Five minutes after zero the rear of the companies was on the crest. Already the second wave and B Company were closing up. The first wave had reached the wire of the intermediate line when the German shells began to burst behind the companies in No Man's Land and in the trench; then the guns lifted to the back area ... For two hours the enemy shelled his barrage lines. The role of D Company, on the right, was to attack up Plum Lane and astride it. Bombs were flying about there as the last wave receded over the crest.’

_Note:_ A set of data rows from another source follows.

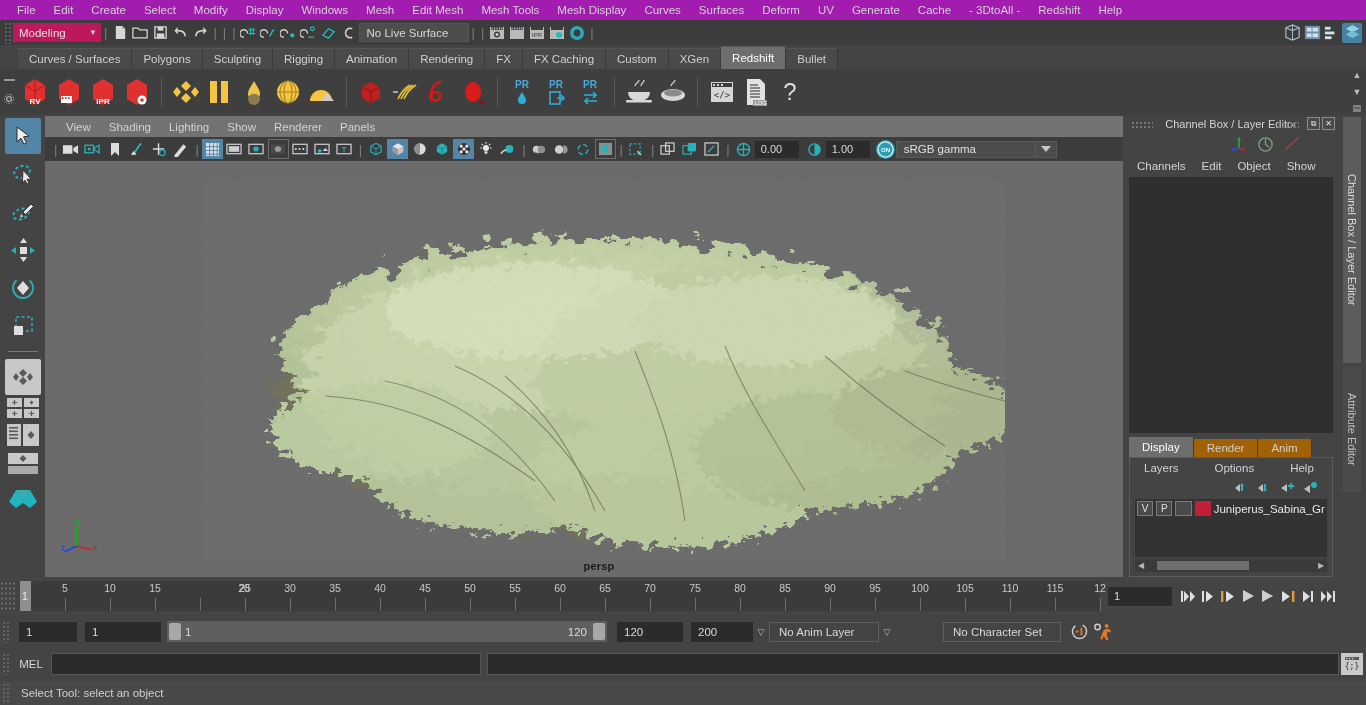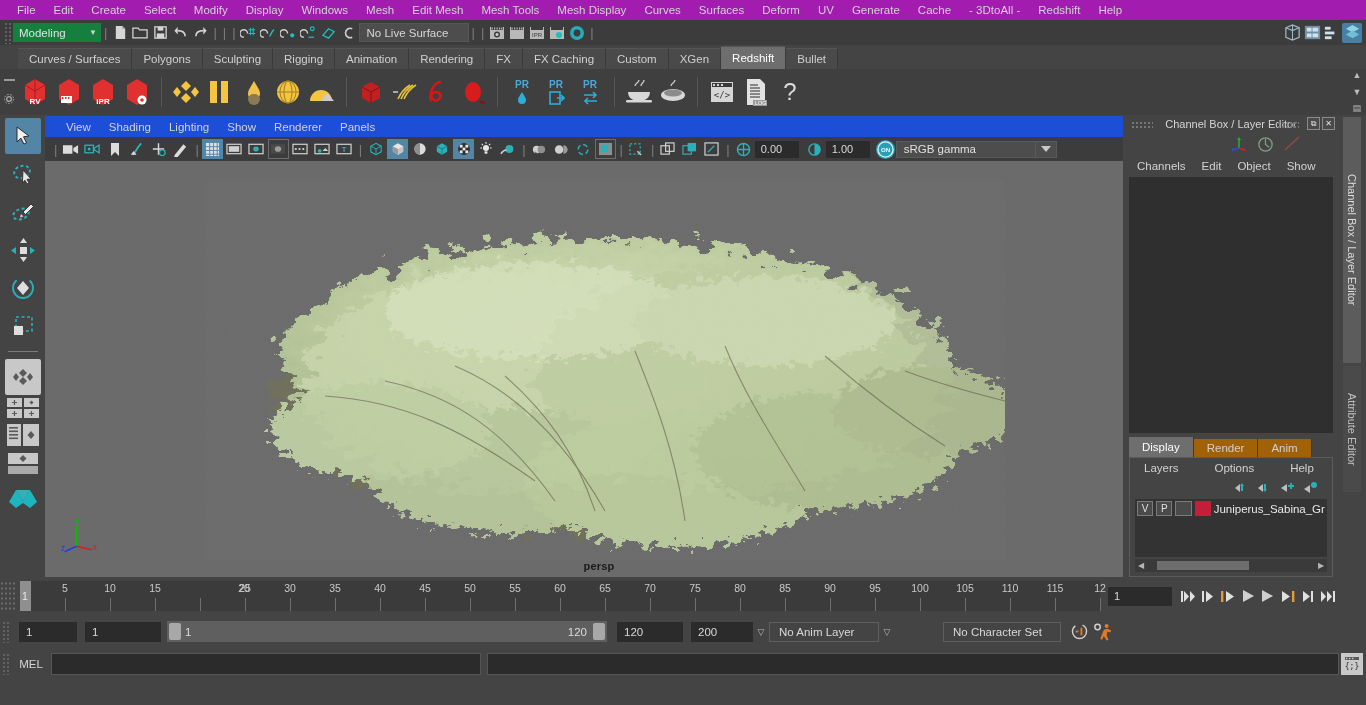--- a/index.html
+++ b/index.html
@@ -17,21 +17,21 @@
   .dots { width:9px; height:100%; background-image:
       radial-gradient(circle, #6a6a6a 1px, transparent 1.2px);
       background-size:4px 4px; opacity:.8; }
 
   
   #menubar { height:20px; background:#a21caf; display:flex; align-items:center; padding-left:8px; }
   #menubar .mi { font-size:11.5px; color:#d2d2d2; padding:0 9px; line-height:20px; white-space:nowrap; cursor:default;}
 
   
   #statusline { height:25px; background:#3c3c3c; display:flex; align-items:center; padding:0 4px; }
-  .menu-sel { width:88px; height:19px; background:#15803d; border:none; display:flex;
+  .menu-sel { width:88px; height:19px; background:#be185d; border:none; display:flex;
               align-items:center; justify-content:space-between; padding:0 4px 0 6px;
               font-size:11.5px; color:#e0e0e0; }
   .menu-sel .car { font-size:8px; color:#cfcfcf; }
   .sbtn { width:20px; height:20px; display:flex; align-items:center; justify-content:center;
           flex:none; color:#d8d8d8; }
   .sbtn svg { display:block; }
   .livesurf { width:110px; height:19px; background:#4d4d4d; color:#d6d6d6; font-size:11.5px;
               display:flex; align-items:center; padding-left:7px; border:1px solid #565656;}
   .brk { color:#7d7d7d; font-size:13px; margin:0 3px; }
 
@@ -52,21 +52,21 @@
   
   #body { position:absolute; top:115px; left:0; width:1366px; height:462px; display:flex; }
   #toolbox { width:45px; background:#444; display:flex; flex-direction:column; align-items:center; padding-top:3px; }
   .tbtn { width:36px; height:36px; margin-bottom:2px; display:flex; align-items:center; justify-content:center; border-radius:2px;}
   .tbtn.active { background:#5285a6; }
   .tdivider { width:30px; height:1px; background:#7a7a7a; margin:5px 0 7px; }
   .tbtn.small { height:22px; margin-bottom:3px; }
 
   
   #vpwrap { flex:1; background:#444; display:flex; flex-direction:column; padding:1px 2px 0 0;}
-  #vpmenu { height:21px; background:#1d4ed8; display:flex; align-items:center; padding-left:12px; }
+  #vpmenu { height:21px; background:#737373; display:flex; align-items:center; padding-left:12px; }
   #vpmenu .mi { font-size:11.5px; color:#d2d2d2; padding:0 9px; }
   #vptools { height:24px; background:#3c3c3c; display:flex; align-items:center; padding-left:6px; }
   .vbtn { width:21px; height:20px; display:flex; align-items:center; justify-content:center; flex:none; margin-right:1px;}
   .vbtn.on { background:#5285a6; }
   .vbtn.framed { border:1px solid #6d6d6d; }
   .numfield { width:44px; height:17px; background:#2b2b2b; color:#d8d8d8; font-size:11px;
               display:flex; align-items:center; padding-left:6px; flex:none;}
   .gammasel { width:140px; height:17px; background:#4d4d4d; color:#e0e0e0; font-size:11.5px;
               display:flex; align-items:center; padding-left:7px; flex:none; border:1px solid #5a5a5a;}
   .gammacar { width:22px; height:17px; background:#4d4d4d; border:1px solid #5a5a5a;
@@ -1196,14 +1196,18 @@
           <g fill="#c9c9c9">
             <rect x="2" y="1.8" width="1.4" height="1.4"></rect>
             <rect x="5" y="1.8" width="1.4" height="1.4"></rect>
             <rect x="8" y="1.8" width="1.4" height="1.4"></rect>
           </g>
           <text x="8" y="13" font-size="8" fill="#2b2b2b" text-anchor="middle" font-family="monospace">{;}</text>
         </svg>
     </div>
   </div>
 
+  <div id="helpline">
+    <div class="dots" style="height:20px;width:9px;margin-left:2px;"></div>
+    <div id="helpText">Select Tool: select an object</div>
+  </div>
 
 </div>
 
 </body></html>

Conning was seen to go down at the enemy’s wire but his exact fate was not known. In fact, in a letter dated 5 June 1917, the War Office wrote to his mother in the following terms:

‘Lieutenant T. R. Conning, M.C., is one of five officers missing from the 2nd Battalion, Royal Welch Fusiliers ... He is believed to have been wounded. All appear to have been wounded near the German lines, but there is no conclusive evidence that they were killed, although there is a strong possibility that several of them died of wounds.’

However, by August 1917, new information had been received via the British Red Cross - namely a statement submitted by one of Conning’s comrades in ‘C’ Company, Private A. E. Pacey:

‘I was about five feet from him when he was killed by a sniper out in No Man’s Land at Bullecourt about 2 p.m. I do not think his body was recovered. He was about ten yards off the German trenches. I was wounded myself the same day. He was shot through the head. I am sure he was killed as I put my hand over his heart.’

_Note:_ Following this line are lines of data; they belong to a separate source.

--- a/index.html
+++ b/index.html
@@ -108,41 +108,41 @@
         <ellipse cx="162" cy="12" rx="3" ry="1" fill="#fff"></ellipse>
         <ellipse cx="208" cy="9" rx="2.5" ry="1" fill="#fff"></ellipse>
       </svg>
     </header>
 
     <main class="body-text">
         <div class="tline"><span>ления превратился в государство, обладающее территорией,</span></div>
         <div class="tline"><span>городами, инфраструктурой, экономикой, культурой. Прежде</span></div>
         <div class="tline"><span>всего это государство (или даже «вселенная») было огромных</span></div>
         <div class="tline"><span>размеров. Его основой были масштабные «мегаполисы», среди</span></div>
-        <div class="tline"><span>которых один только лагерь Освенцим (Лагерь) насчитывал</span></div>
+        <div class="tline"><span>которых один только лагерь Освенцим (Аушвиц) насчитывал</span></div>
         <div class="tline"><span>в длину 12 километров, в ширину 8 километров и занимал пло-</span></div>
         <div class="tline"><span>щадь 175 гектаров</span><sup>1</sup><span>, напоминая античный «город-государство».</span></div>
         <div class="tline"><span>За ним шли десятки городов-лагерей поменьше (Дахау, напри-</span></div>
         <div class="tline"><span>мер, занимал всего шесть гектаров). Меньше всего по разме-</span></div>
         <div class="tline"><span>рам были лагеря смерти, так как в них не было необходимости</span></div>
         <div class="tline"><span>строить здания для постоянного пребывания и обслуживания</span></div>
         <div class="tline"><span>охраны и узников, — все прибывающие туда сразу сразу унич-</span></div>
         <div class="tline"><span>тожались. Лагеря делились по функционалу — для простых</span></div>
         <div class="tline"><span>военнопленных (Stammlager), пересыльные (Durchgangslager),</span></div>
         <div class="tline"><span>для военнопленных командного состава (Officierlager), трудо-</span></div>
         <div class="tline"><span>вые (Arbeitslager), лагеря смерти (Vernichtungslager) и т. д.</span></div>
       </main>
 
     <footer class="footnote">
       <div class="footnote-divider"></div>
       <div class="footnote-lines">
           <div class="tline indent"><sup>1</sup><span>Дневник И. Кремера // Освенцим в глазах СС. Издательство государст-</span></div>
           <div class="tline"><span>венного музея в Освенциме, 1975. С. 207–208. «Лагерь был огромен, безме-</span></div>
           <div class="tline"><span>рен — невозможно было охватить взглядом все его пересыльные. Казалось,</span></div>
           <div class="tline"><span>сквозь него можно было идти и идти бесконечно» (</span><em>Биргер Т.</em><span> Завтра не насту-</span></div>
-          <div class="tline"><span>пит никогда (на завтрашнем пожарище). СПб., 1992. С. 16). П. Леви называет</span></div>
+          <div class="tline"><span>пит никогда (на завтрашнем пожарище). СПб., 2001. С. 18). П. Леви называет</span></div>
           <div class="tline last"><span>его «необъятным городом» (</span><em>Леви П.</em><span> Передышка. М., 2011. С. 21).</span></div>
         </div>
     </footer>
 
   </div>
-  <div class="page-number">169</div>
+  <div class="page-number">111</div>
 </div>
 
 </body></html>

It is said that when news of Conning’s death reached Sassoon in England - indeed news of four R.W.F. officers having been posted missing in the same period - he was prompted to write his famous letter, ‘Finished with the War: A Soldier’s Declaration’. Sent to his C.O., it was also forwarded to the press and read out in the House of Commons by a sympathetic M.P. The resultant storm in the press looked likely to result in a Court Martial, but the timely intervention of Robert Graves, who persuaded the authorities that Sassoon was suffering from shell-shock, led instead to his admission to Craiglockhart military hospital, near Edinburgh. Here, famously, Sassoon met Wilfred Owen.

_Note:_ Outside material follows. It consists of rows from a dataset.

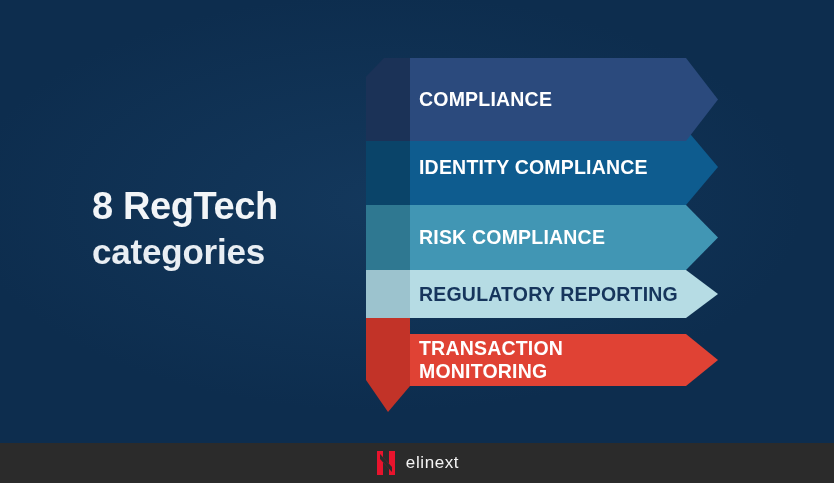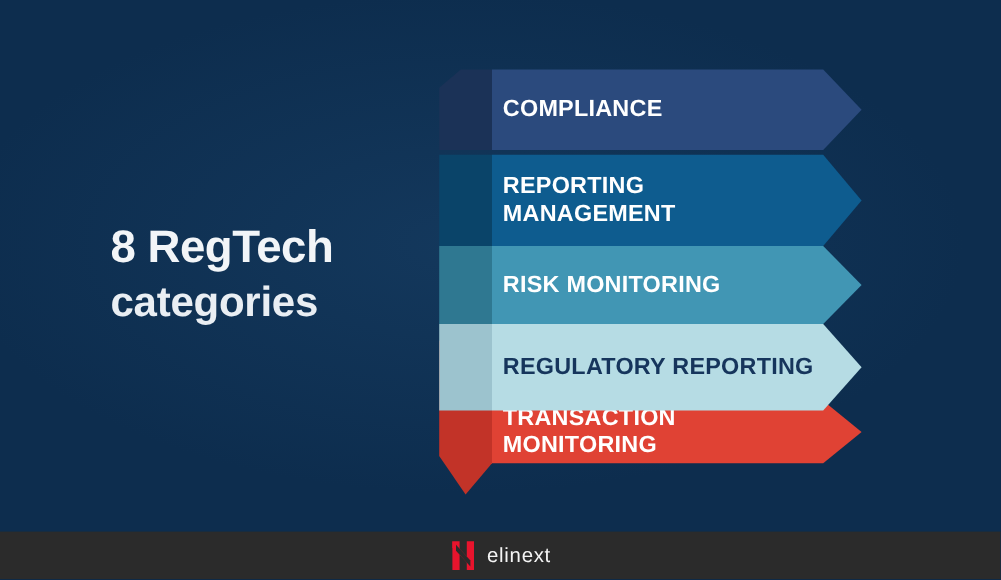--- a/index.html
+++ b/index.html
@@ -127,51 +127,51 @@
 
 <div id="slide">
 
   <div class="headline">
     <span class="headline-line1">8 RegTech</span>
     <span class="headline-line2">categories</span>
   </div>
 
   <div class="ribbon-stack">
 
-    <div class="ribbon" style="top:0px; height:67px; z-index:5;">
+    <div class="ribbon" style="top:0px; height:83px; z-index:5;">
       <svg viewBox="0 0 360 71" preserveAspectRatio="none" aria-hidden="true">
         <polygon points="0,16 18,0 44,0 44,71 0,71" fill="#1b3257"></polygon>
         <polygon points="44,0 320,0 352,35.5 320,71 44,71" fill="#2b4a7d"></polygon>
       </svg>
       <div class="ribbon-label" style="color:#ffffff;">
         <span>COMPLIANCE</span>
       </div>
     </div>
 
     <div class="ribbon" style="top:71px; height:76px; z-index:4;">
       <svg viewBox="0 0 360 76" preserveAspectRatio="none" aria-hidden="true">
         <polygon points="0,0 44,0 44,76 0,76" fill="#0a4469"></polygon>
         <polygon points="44,0 320,0 352,38 320,76 44,76" fill="#0e5c8f"></polygon>
       </svg>
       <div class="ribbon-label two-line" style="color:#ffffff;">
-        <span>REPORTING MANAGEMENT</span>
+        <span>IDENTITY COMPLIANCE</span>
       </div>
     </div>
 
     <div class="ribbon" style="top:147px; height:65px; z-index:3;">
       <svg viewBox="0 0 360 65" preserveAspectRatio="none" aria-hidden="true">
         <polygon points="0,0 44,0 44,65 0,65" fill="#2f7891"></polygon>
         <polygon points="44,0 320,0 352,32.5 320,65 44,65" fill="#4196b4"></polygon>
       </svg>
       <div class="ribbon-label" style="color:#ffffff;">
-        <span>RISK MONITORING</span>
-      </div>
-    </div>
-
-    <div class="ribbon" style="top:212px; height:72px; z-index:2;">
+        <span>RISK COMPLIANCE</span>
+      </div>
+    </div>
+
+    <div class="ribbon" style="top:212px; height:48px; z-index:2;">
       <svg viewBox="0 0 360 64" preserveAspectRatio="none" aria-hidden="true">
         <polygon points="0,0 44,0 44,64 0,64" fill="#9cc3ce"></polygon>
         <polygon points="44,0 320,0 352,32 320,64 44,64" fill="#b6dce4"></polygon>
       </svg>
       <div class="ribbon-label" style="color:#16355c;">
         <span>REGULATORY REPORTING</span>
       </div>
     </div>
 
     <div class="ribbon" style="top:276px; height:63px; z-index:1;">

The final chapter in Conning’s story may have concluded in May 1920, when the War Office wrote to his mother to say that her son’s remains had been recovered 500 yards south-west of Fontaine les Croiselles - they were exhumed and reburied in Croiselles British Cemetery. Yet, thanks to a plethora of literature that emerged from the ranks of the Royal Welch Fusiliers, his name lived on, albeit under the pseudonym ‘Dunning’ in Sassoon’s
Memoirs of an Infantry Officer. His mother was sent his M.C. in October 1917; sold with extensive copied research.